■ **EXERCISE DETAILS**
Search the material for "none" and copy each line in which it is found.

■ **SOURCE MATERIAL**
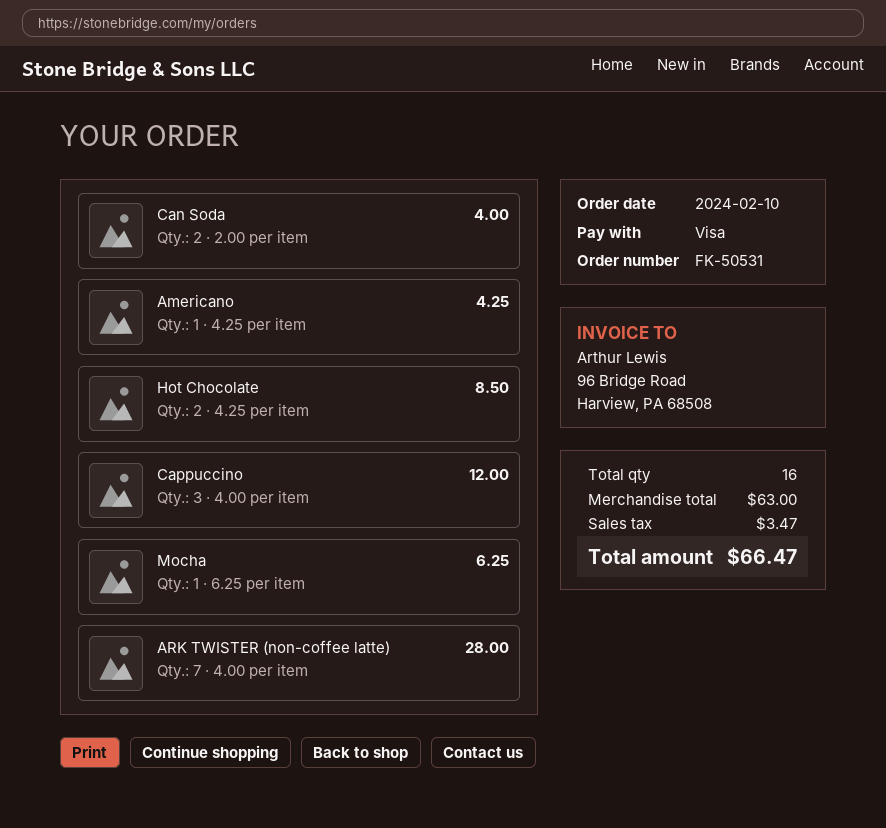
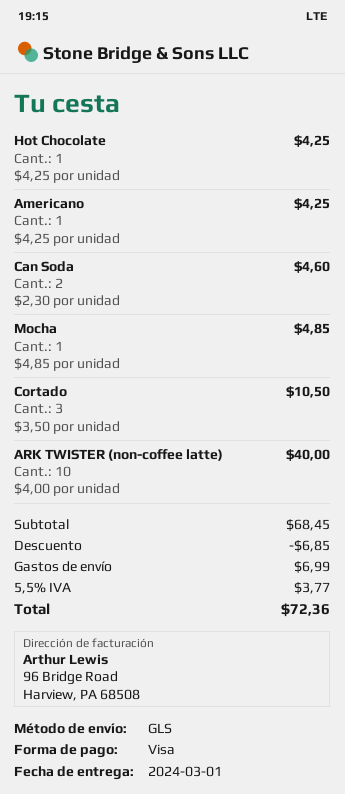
Can Soda: 2 x 2.00 = 4.00 -> 2 x 2.30 = 4.60
Hot Chocolate: 2 x 4.25 = 8.50 -> 1 x 4.25 = 4.25
Cappuccino: 3 x 4.00 = 12.00 -> none
Mocha: 1 x 6.25 = 6.25 -> 1 x 4.85 = 4.85
ARK TWISTER (non-coffee latte): 7 x 4.00 = 28.00 -> 10 x 4.00 = 40.00
Cortado: none -> 3 x 3.50 = 10.50
subtotal: 63.00 -> 68.45
discount: none -> 6.85
shipping: none -> 6.99
tax: 3.47 -> 3.77
total: 66.47 -> 72.36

■ **EXERCISE SOLUTION**
Cappuccino: 3 x 4.00 = 12.00 -> none
Cortado: none -> 3 x 3.50 = 10.50
discount: none -> 6.85
shipping: none -> 6.99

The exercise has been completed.